**YOUR TASK:**
What comes back must be the data itself, retyped exactly.

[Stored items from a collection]
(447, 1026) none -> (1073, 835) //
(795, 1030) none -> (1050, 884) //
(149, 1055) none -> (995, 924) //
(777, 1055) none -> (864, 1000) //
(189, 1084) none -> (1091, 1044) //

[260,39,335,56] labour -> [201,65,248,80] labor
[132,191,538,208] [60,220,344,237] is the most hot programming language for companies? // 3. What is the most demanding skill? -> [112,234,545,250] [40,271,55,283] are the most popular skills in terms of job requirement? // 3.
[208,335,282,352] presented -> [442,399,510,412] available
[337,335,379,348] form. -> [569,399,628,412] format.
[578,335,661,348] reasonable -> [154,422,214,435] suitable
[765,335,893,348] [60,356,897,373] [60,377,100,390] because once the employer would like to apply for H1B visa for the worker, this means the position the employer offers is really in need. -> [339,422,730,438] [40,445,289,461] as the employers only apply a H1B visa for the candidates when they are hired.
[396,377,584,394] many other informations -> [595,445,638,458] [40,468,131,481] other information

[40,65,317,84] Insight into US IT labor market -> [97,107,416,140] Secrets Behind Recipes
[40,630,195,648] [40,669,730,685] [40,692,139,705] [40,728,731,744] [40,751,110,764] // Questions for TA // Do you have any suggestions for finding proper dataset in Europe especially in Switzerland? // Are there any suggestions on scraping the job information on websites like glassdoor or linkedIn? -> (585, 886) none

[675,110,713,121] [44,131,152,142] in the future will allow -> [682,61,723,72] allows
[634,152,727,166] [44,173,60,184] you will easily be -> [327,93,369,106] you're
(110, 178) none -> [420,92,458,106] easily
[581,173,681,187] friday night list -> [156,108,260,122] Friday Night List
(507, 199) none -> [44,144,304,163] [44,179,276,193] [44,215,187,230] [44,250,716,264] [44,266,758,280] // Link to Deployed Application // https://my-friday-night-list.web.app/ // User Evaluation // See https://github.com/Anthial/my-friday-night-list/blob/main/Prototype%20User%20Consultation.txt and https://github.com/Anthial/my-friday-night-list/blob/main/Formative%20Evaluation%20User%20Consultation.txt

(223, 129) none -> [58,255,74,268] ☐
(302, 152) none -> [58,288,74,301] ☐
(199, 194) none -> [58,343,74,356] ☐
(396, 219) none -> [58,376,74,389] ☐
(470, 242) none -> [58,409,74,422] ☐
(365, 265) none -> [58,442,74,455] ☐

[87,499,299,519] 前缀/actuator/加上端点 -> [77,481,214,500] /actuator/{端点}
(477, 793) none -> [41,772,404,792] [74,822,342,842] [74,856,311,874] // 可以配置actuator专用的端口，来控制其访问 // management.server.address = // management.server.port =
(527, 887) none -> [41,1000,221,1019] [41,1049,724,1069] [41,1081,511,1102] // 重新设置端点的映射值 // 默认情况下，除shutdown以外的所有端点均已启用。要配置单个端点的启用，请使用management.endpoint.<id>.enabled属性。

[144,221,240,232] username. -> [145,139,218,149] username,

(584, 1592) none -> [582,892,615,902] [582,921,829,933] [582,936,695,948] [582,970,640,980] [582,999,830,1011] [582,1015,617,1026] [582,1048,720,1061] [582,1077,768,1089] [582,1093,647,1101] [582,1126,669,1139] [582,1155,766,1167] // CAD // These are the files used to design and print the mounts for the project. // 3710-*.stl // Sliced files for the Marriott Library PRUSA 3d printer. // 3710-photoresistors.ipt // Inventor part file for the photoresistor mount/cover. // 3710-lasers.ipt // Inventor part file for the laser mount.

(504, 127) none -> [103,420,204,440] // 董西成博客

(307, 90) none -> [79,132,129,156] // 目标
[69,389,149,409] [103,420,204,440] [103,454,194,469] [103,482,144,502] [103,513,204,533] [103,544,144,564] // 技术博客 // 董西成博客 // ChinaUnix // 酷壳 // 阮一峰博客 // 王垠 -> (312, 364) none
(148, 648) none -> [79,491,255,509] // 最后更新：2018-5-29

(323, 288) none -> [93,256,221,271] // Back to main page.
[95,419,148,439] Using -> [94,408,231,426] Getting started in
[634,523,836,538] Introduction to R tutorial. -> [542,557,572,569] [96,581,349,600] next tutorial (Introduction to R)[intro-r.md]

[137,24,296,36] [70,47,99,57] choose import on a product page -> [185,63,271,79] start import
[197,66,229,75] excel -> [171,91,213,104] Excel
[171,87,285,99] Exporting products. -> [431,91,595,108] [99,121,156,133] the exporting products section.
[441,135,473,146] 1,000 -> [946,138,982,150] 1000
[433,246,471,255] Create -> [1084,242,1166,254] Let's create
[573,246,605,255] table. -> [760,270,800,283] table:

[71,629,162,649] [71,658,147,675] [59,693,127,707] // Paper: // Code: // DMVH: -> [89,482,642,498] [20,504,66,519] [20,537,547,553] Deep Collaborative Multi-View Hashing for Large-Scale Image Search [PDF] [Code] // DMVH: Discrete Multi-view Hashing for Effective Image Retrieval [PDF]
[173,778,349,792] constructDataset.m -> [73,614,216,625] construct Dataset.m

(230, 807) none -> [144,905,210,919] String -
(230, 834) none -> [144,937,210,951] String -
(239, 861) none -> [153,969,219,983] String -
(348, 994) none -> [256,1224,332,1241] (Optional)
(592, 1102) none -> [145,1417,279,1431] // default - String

**ANSWER SECTION:**
(447, 1026) none -> (1073, 835) //
(795, 1030) none -> (1050, 884) //
(149, 1055) none -> (995, 924) //
(777, 1055) none -> (864, 1000) //
(189, 1084) none -> (1091, 1044) //

[260,39,335,56] labour -> [201,65,248,80] labor
[132,191,538,208] [60,220,344,237] is the most hot programming language for companies? // 3. What is the most demanding skill? -> [112,234,545,250] [40,271,55,283] are the most popular skills in terms of job requirement? // 3.
[208,335,282,352] presented -> [442,399,510,412] available
[337,335,379,348] form. -> [569,399,628,412] format.
[578,335,661,348] reasonable -> [154,422,214,435] suitable
[765,335,893,348] [60,356,897,373] [60,377,100,390] because once the employer would like to apply for H1B visa for the worker, this means the position the employer offers is really in need. -> [339,422,730,438] [40,445,289,461] as the employers only apply a H1B visa for the candidates when they are hired.
[396,377,584,394] many other informations -> [595,445,638,458] [40,468,131,481] other information

[40,65,317,84] Insight into US IT labor market -> [97,107,416,140] Secrets Behind Recipes
[40,630,195,648] [40,669,730,685] [40,692,139,705] [40,728,731,744] [40,751,110,764] // Questions for TA // Do you have any suggestions for finding proper dataset in Europe especially in Switzerland? // Are there any suggestions on scraping the job information on websites like glassdoor or linkedIn? -> (585, 886) none

[675,110,713,121] [44,131,152,142] in the future will allow -> [682,61,723,72] allows
[634,152,727,166] [44,173,60,184] you will easily be -> [327,93,369,106] you're
(110, 178) none -> [420,92,458,106] easily
[581,173,681,187] friday night list -> [156,108,260,122] Friday Night List
(507, 199) none -> [44,144,304,163] [44,179,276,193] [44,215,187,230] [44,250,716,264] [44,266,758,280] // Link to Deployed Application // https://my-friday-night-list.web.app/ // User Evaluation // See https://github.com/Anthial/my-friday-night-list/blob/main/Prototype%20User%20Consultation.txt and https://github.com/Anthial/my-friday-night-list/blob/main/Formative%20Evaluation%20User%20Consultation.txt

(223, 129) none -> [58,255,74,268] ☐
(302, 152) none -> [58,288,74,301] ☐
(199, 194) none -> [58,343,74,356] ☐
(396, 219) none -> [58,376,74,389] ☐
(470, 242) none -> [58,409,74,422] ☐
(365, 265) none -> [58,442,74,455] ☐

[87,499,299,519] 前缀/actuator/加上端点 -> [77,481,214,500] /actuator/{端点}
(477, 793) none -> [41,772,404,792] [74,822,342,842] [74,856,311,874] // 可以配置actuator专用的端口，来控制其访问 // management.server.address = // management.server.port =
(527, 887) none -> [41,1000,221,1019] [41,1049,724,1069] [41,1081,511,1102] // 重新设置端点的映射值 // 默认情况下，除shutdown以外的所有端点均已启用。要配置单个端点的启用，请使用management.endpoint.<id>.enabled属性。

[144,221,240,232] username. -> [145,139,218,149] username,

(584, 1592) none -> [582,892,615,902] [582,921,829,933] [582,936,695,948] [582,970,640,980] [582,999,830,1011] [582,1015,617,1026] [582,1048,720,1061] [582,1077,768,1089] [582,1093,647,1101] [582,1126,669,1139] [582,1155,766,1167] // CAD // These are the files used to design and print the mounts for the project. // 3710-*.stl // Sliced files for the Marriott Library PRUSA 3d printer. // 3710-photoresistors.ipt // Inventor part file for the photoresistor mount/cover. // 3710-lasers.ipt // Inventor part file for the laser mount.

(504, 127) none -> [103,420,204,440] // 董西成博客

(307, 90) none -> [79,132,129,156] // 目标
[69,389,149,409] [103,420,204,440] [103,454,194,469] [103,482,144,502] [103,513,204,533] [103,544,144,564] // 技术博客 // 董西成博客 // ChinaUnix // 酷壳 // 阮一峰博客 // 王垠 -> (312, 364) none
(148, 648) none -> [79,491,255,509] // 最后更新：2018-5-29

(323, 288) none -> [93,256,221,271] // Back to main page.
[95,419,148,439] Using -> [94,408,231,426] Getting started in
[634,523,836,538] Introduction to R tutorial. -> [542,557,572,569] [96,581,349,600] next tutorial (Introduction to R)[intro-r.md]

[137,24,296,36] [70,47,99,57] choose import on a product page -> [185,63,271,79] start import
[197,66,229,75] excel -> [171,91,213,104] Excel
[171,87,285,99] Exporting products. -> [431,91,595,108] [99,121,156,133] the exporting products section.
[441,135,473,146] 1,000 -> [946,138,982,150] 1000
[433,246,471,255] Create -> [1084,242,1166,254] Let's create
[573,246,605,255] table. -> [760,270,800,283] table:

[71,629,162,649] [71,658,147,675] [59,693,127,707] // Paper: // Code: // DMVH: -> [89,482,642,498] [20,504,66,519] [20,537,547,553] Deep Collaborative Multi-View Hashing for Large-Scale Image Search [PDF] [Code] // DMVH: Discrete Multi-view Hashing for Effective Image Retrieval [PDF]
[173,778,349,792] constructDataset.m -> [73,614,216,625] construct Dataset.m

(230, 807) none -> [144,905,210,919] String -
(230, 834) none -> [144,937,210,951] String -
(239, 861) none -> [153,969,219,983] String -
(348, 994) none -> [256,1224,332,1241] (Optional)
(592, 1102) none -> [145,1417,279,1431] // default - String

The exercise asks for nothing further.